[EXERCISE INSTRUCTIONS] The answer must consist of each line below that contains the string "langage".

━━━━━━━━━━━━━━━━━━━━━━━━━━━━━━

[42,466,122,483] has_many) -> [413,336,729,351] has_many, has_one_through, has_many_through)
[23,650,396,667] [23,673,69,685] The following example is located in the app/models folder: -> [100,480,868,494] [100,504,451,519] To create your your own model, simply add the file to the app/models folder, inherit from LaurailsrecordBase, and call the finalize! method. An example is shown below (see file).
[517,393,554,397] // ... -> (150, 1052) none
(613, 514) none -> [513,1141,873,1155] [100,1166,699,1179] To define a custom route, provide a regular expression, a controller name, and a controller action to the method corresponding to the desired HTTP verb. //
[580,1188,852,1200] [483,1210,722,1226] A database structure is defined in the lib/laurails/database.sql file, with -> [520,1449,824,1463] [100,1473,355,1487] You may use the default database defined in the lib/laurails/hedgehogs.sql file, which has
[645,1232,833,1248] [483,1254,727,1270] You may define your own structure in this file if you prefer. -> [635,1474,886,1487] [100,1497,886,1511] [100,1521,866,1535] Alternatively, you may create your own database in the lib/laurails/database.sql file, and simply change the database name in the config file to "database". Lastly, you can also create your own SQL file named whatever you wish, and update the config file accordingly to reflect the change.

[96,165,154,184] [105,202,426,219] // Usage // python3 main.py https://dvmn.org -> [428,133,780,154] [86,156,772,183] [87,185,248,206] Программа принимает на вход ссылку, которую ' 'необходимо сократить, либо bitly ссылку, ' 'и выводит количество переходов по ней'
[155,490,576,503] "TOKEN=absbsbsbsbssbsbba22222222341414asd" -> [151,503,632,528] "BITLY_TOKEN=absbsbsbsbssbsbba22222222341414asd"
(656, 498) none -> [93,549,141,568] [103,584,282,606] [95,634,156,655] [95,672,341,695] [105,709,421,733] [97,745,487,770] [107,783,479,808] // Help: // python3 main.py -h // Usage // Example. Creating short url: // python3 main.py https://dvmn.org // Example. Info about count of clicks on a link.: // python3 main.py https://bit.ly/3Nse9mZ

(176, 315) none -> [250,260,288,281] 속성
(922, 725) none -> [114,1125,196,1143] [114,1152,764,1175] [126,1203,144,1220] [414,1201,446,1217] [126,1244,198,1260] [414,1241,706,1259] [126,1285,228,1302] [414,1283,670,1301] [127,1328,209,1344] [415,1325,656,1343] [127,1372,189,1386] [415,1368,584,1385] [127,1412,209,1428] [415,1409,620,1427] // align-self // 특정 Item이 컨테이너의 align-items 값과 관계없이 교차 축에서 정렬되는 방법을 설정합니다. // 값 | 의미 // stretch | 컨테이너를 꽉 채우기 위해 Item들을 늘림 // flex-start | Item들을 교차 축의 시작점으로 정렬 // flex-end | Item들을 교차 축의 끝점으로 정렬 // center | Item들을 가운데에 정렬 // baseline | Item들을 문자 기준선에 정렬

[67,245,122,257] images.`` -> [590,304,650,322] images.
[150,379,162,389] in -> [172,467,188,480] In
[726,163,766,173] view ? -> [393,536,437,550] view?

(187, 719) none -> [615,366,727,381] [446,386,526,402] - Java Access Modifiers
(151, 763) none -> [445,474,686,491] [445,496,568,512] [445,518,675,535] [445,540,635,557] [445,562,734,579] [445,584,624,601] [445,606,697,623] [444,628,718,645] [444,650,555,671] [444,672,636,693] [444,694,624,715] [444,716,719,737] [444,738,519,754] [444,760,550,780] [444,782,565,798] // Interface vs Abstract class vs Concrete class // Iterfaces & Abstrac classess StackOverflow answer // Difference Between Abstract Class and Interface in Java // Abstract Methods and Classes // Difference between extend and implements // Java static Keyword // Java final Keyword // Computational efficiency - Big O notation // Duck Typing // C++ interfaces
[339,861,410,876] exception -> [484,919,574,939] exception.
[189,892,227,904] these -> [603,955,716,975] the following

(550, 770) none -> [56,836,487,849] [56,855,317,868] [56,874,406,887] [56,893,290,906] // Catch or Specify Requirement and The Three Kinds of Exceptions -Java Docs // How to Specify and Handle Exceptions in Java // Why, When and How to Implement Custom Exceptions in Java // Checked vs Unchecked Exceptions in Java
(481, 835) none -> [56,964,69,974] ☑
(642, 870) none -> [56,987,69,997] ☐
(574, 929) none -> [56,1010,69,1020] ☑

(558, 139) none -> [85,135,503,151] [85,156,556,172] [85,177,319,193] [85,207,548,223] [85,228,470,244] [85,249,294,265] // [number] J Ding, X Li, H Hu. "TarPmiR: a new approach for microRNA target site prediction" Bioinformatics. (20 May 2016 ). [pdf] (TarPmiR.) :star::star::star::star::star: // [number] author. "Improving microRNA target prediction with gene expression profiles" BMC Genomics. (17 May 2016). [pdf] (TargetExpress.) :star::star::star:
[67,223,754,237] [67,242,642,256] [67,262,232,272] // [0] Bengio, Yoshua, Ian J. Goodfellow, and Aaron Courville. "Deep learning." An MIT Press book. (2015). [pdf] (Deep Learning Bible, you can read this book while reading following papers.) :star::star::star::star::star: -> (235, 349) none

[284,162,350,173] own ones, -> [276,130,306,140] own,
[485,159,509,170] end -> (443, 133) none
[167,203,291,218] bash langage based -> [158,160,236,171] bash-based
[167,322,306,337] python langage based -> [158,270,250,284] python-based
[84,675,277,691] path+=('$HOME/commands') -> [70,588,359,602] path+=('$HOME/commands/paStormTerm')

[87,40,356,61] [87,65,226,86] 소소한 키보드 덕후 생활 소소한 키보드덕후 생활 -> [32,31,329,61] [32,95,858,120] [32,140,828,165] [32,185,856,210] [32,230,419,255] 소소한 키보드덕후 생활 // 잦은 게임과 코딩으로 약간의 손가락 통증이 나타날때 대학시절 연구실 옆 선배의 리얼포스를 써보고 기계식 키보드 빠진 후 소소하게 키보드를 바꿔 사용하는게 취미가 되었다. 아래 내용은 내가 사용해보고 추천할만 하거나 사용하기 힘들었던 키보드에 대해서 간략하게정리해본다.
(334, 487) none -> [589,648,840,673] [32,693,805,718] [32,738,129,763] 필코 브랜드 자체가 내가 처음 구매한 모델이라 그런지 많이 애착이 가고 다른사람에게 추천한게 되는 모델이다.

━━━━━━━━━━━━━━━━━━━━━━━━━━━━━━

[EXERCISE ANSWER]
[167,203,291,218] bash langage based -> [158,160,236,171] bash-based
[167,322,306,337] python langage based -> [158,270,250,284] python-based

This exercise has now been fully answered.